• _TASK ITEM_:
Your answer must restate the listing below word for word and contain no images.

• _DATA RECORDS_:
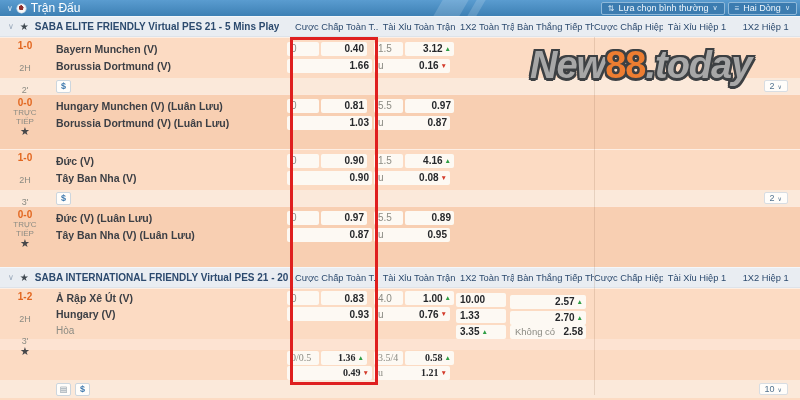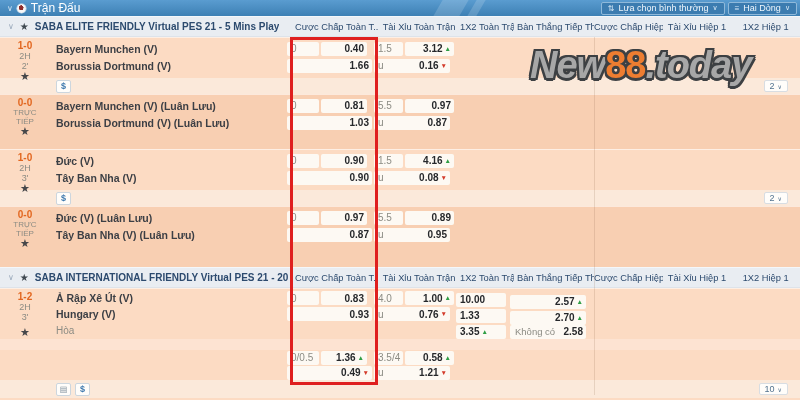--- a/index.html
+++ b/index.html
@@ -30,21 +30,21 @@
   .lh-col.c{ text-align:center; } .lh-col.l{ padding-left:3px; }
   .wrest .lh-col{ flex:1; text-align:center; }
 
   
   .match { position:relative; box-shadow:inset 0 1px 0 rgba(255,255,255,0.55); }
   .m-normal { background:#fcdbc3; }
   .m-live { background:#f8cfb2; }
   .match-main { display:flex; }
   .score-col { width:50px; min-width:50px; display:flex; flex-direction:column; align-items:center; padding-top:3px; }
   .score { font-size:10px; font-weight:700; color:#e2661f; line-height:11px; }
-  .period,.minute { font-size:9px; color:#8b8b83; line-height:10px; }
+  .period,.minute { font-size:9px; color:#8b8b83; line-height:10px;margin-top:12px; }
   .live-t { font-size:8px; color:#8b8b83; line-height:9px; }
   .m-star { font-size:11px; color:#46474a; margin-top:auto; line-height:11px; padding-bottom:1px; }
   .rows { flex:1; padding-top:3px; }
   .row { display:flex; align-items:center; height:17px; }
   .r16 { height:16px; } .r15 { height:15px; }
   .t-name { width:236px; min-width:236px; padding-left:6px; font-size:10.5px; font-weight:700; color:#3c3f45; white-space:nowrap; overflow:hidden; }
   .t-gray { font-weight:400; color:#8b8b83; font-size:10px; }
   .c-hdp { width:86px; min-width:86px; display:flex; gap:2px; padding-left:1px; }
   .c-ou  { width:82px; min-width:82px; display:flex; gap:2px; padding-left:2px; }
   .c-x12 { width:54px; min-width:54px; padding-left:2px; }
@@ -63,21 +63,21 @@
   .bng .lbl { margin-right:auto; color:#8b8b83; font-weight:400; font-size:9.5px; padding-left:2px; }
   .arr { font-size:6.5px; margin-left:2px; line-height:6px; }
   .up { color:#2f9e44; } .down { color:#d33a2a; }
   .money-row { height:16px; background:#fbe9da; display:flex; align-items:center; padding-left:56px; }
   .mr18 { height:18px; }
   .icon-btn { width:15px; height:13px; background:#fffdfa; border:1px solid #ccd6de; border-radius:2px; color:#3e79ae; font-size:9px; font-weight:700; display:flex; align-items:center; justify-content:center; margin-right:4px; }
   .icon-btn.gray { color:#7a8b99; font-weight:400; font-size:8px; }
   .mini-select { margin-left:auto; margin-right:12px; display:flex; align-items:center; gap:3px; background:#fffdfa; border:1px solid #d8dde2; border-radius:2px; height:12px; padding:0 5px; font-size:9px; color:#53738f; }
   .mini-select .chev { font-size:6px; }
   .line-gap { height:11px; background:#fde3d2; }
-  .line2-rows { padding-left:50px; }
+  .line2-rows { padding-left:50px;font-family:Liberation Serif, serif; }
   .tail { height:2px; }
 
   
   .v-divider { position:absolute; left:594px; top:37px; width:1px; height:358px; background:rgba(140,100,70,0.18); z-index:5; }
   .annotation-box { position:absolute; left:290px; top:37px; width:88px; height:348px; border:3px solid #df1f1f; z-index:30; pointer-events:none; }
   .watermark { position:absolute; left:530px; top:40px; z-index:15; font-size:38px; font-weight:800; white-space:nowrap; letter-spacing:-1px; line-height:50px;
     text-shadow:-2px -2px 0 #3d4043, 2px -2px 0 #3d4043, -2px 2px 0 #3d4043, 2px 2px 0 #3d4043, 0 -2px 0 #3d4043, 0 2px 0 #3d4043, -2px 0 0 #3d4043, 2px 0 0 #3d4043, 0 3px 0 #3d4043; }
   .wm-gray { color:#a7a7a7;font-style:italic; } .wm-orange { color:#ed7d31; }
 </style>
 </head>
@@ -181,21 +181,21 @@
 <div class="match m-live">
   <div class="match-main" style="height:55px; padding-bottom:18px;">
     <div class="score-col">
       <div class="score">0-0</div>
       <div class="live-t">TRỰC</div>
       <div class="live-t">TIẾP</div>
       <div class="m-star">★</div>
     </div>
     <div class="rows">
       <div class="row">
-        <div class="t-name">Bayern Munchen (V) (Luân Lưu)</div>
+        <div class="t-name">Hungary Munchen (V) (Luân Lưu)</div>
         <div class="c-hdp">
           <span class="box line">0</span>
           <span class="box odds">
               <span>0.81</span>
             </span>
         </div>
         <div class="c-ou">
           <span class="box line l30">5.5</span>
           <span class="box odds o44">
               <span>0.97</span>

• _RESPONSE TO THIS EXERCISE_:
--- a/index.html
+++ b/index.html
@@ -30,21 +30,21 @@
   .lh-col.c{ text-align:center; } .lh-col.l{ padding-left:3px; }
   .wrest .lh-col{ flex:1; text-align:center; }
 
   
   .match { position:relative; box-shadow:inset 0 1px 0 rgba(255,255,255,0.55); }
   .m-normal { background:#fcdbc3; }
   .m-live { background:#f8cfb2; }
   .match-main { display:flex; }
   .score-col { width:50px; min-width:50px; display:flex; flex-direction:column; align-items:center; padding-top:3px; }
   .score { font-size:10px; font-weight:700; color:#e2661f; line-height:11px; }
-  .period,.minute { font-size:9px; color:#8b8b83; line-height:10px; }
+  .period,.minute { font-size:9px; color:#8b8b83; line-height:10px;margin-top:12px; }
   .live-t { font-size:8px; color:#8b8b83; line-height:9px; }
   .m-star { font-size:11px; color:#46474a; margin-top:auto; line-height:11px; padding-bottom:1px; }
   .rows { flex:1; padding-top:3px; }
   .row { display:flex; align-items:center; height:17px; }
   .r16 { height:16px; } .r15 { height:15px; }
   .t-name { width:236px; min-width:236px; padding-left:6px; font-size:10.5px; font-weight:700; color:#3c3f45; white-space:nowrap; overflow:hidden; }
   .t-gray { font-weight:400; color:#8b8b83; font-size:10px; }
   .c-hdp { width:86px; min-width:86px; display:flex; gap:2px; padding-left:1px; }
   .c-ou  { width:82px; min-width:82px; display:flex; gap:2px; padding-left:2px; }
   .c-x12 { width:54px; min-width:54px; padding-left:2px; }
@@ -63,21 +63,21 @@
   .bng .lbl { margin-right:auto; color:#8b8b83; font-weight:400; font-size:9.5px; padding-left:2px; }
   .arr { font-size:6.5px; margin-left:2px; line-height:6px; }
   .up { color:#2f9e44; } .down { color:#d33a2a; }
   .money-row { height:16px; background:#fbe9da; display:flex; align-items:center; padding-left:56px; }
   .mr18 { height:18px; }
   .icon-btn { width:15px; height:13px; background:#fffdfa; border:1px solid #ccd6de; border-radius:2px; color:#3e79ae; font-size:9px; font-weight:700; display:flex; align-items:center; justify-content:center; margin-right:4px; }
   .icon-btn.gray { color:#7a8b99; font-weight:400; font-size:8px; }
   .mini-select { margin-left:auto; margin-right:12px; display:flex; align-items:center; gap:3px; background:#fffdfa; border:1px solid #d8dde2; border-radius:2px; height:12px; padding:0 5px; font-size:9px; color:#53738f; }
   .mini-select .chev { font-size:6px; }
   .line-gap { height:11px; background:#fde3d2; }
-  .line2-rows { padding-left:50px; }
+  .line2-rows { padding-left:50px;font-family:Liberation Serif, serif; }
   .tail { height:2px; }
 
   
   .v-divider { position:absolute; left:594px; top:37px; width:1px; height:358px; background:rgba(140,100,70,0.18); z-index:5; }
   .annotation-box { position:absolute; left:290px; top:37px; width:88px; height:348px; border:3px solid #df1f1f; z-index:30; pointer-events:none; }
   .watermark { position:absolute; left:530px; top:40px; z-index:15; font-size:38px; font-weight:800; white-space:nowrap; letter-spacing:-1px; line-height:50px;
     text-shadow:-2px -2px 0 #3d4043, 2px -2px 0 #3d4043, -2px 2px 0 #3d4043, 2px 2px 0 #3d4043, 0 -2px 0 #3d4043, 0 2px 0 #3d4043, -2px 0 0 #3d4043, 2px 0 0 #3d4043, 0 3px 0 #3d4043; }
   .wm-gray { color:#a7a7a7;font-style:italic; } .wm-orange { color:#ed7d31; }
 </style>
 </head>
@@ -181,21 +181,21 @@
 <div class="match m-live">
   <div class="match-main" style="height:55px; padding-bottom:18px;">
     <div class="score-col">
       <div class="score">0-0</div>
       <div class="live-t">TRỰC</div>
       <div class="live-t">TIẾP</div>
       <div class="m-star">★</div>
     </div>
     <div class="rows">
       <div class="row">
-        <div class="t-name">Bayern Munchen (V) (Luân Lưu)</div>
+        <div class="t-name">Hungary Munchen (V) (Luân Lưu)</div>
         <div class="c-hdp">
           <span class="box line">0</span>
           <span class="box odds">
               <span>0.81</span>
             </span>
         </div>
         <div class="c-ou">
           <span class="box line l30">5.5</span>
           <span class="box odds o44">
               <span>0.97</span>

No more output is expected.